== Segment start ==
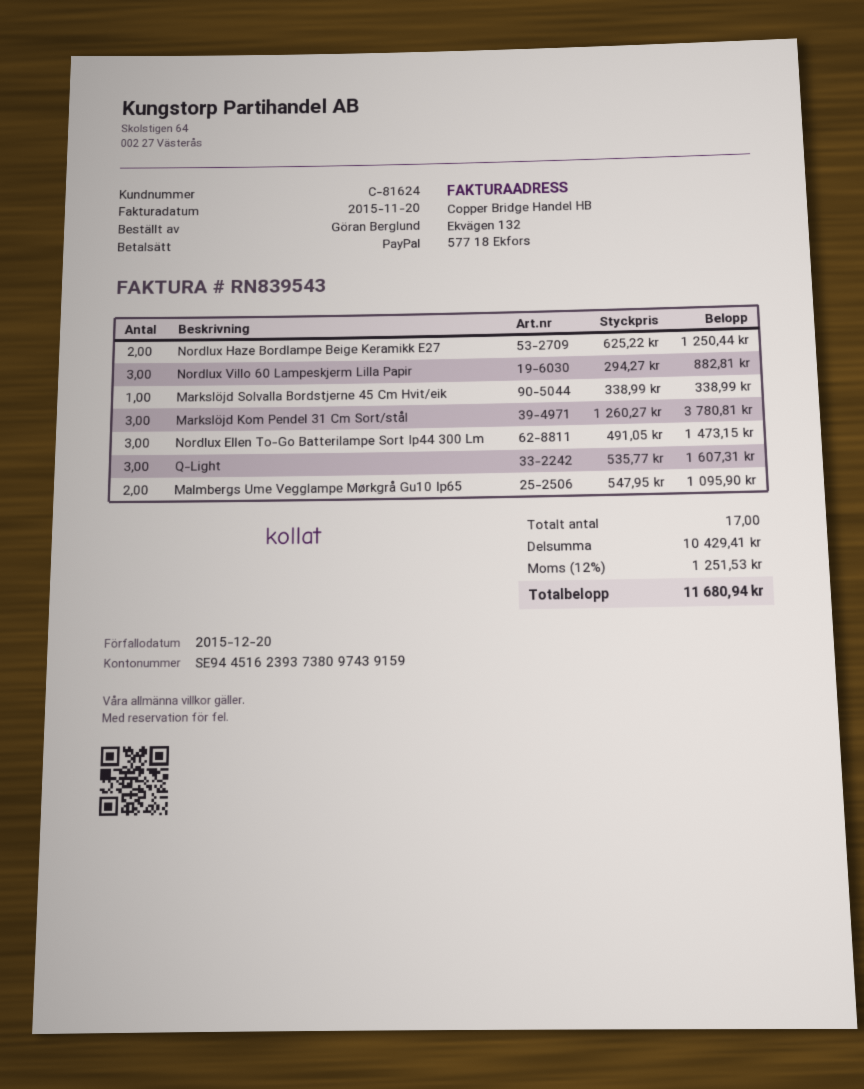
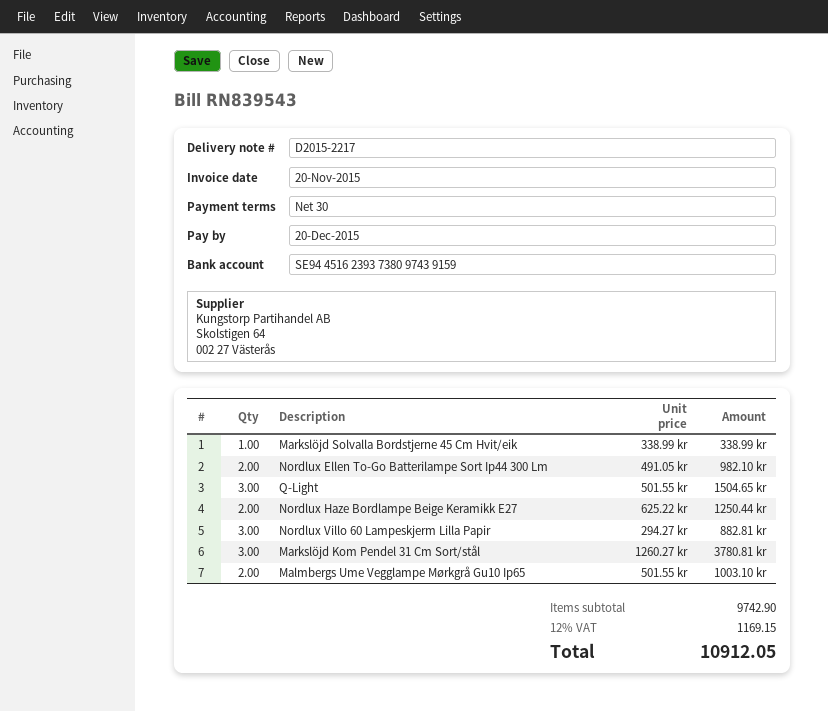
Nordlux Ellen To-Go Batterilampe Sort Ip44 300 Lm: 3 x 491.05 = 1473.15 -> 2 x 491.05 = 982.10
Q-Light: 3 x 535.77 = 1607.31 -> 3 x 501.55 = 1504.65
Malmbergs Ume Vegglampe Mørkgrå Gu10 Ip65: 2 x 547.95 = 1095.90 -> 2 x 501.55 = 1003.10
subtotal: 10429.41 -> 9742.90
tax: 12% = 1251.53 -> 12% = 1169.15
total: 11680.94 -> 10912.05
== Segment end ==
## WHAT THE TASK REQUIRES
Since the pictures are not wanted, repeat only the rest of the material, exactly as given.

## OUTPUT
Nordlux Ellen To-Go Batterilampe Sort Ip44 300 Lm: 3 x 491.05 = 1473.15 -> 2 x 491.05 = 982.10
Q-Light: 3 x 535.77 = 1607.31 -> 3 x 501.55 = 1504.65
Malmbergs Ume Vegglampe Mørkgrå Gu10 Ip65: 2 x 547.95 = 1095.90 -> 2 x 501.55 = 1003.10
subtotal: 10429.41 -> 9742.90
tax: 12% = 1251.53 -> 12% = 1169.15
total: 11680.94 -> 10912.05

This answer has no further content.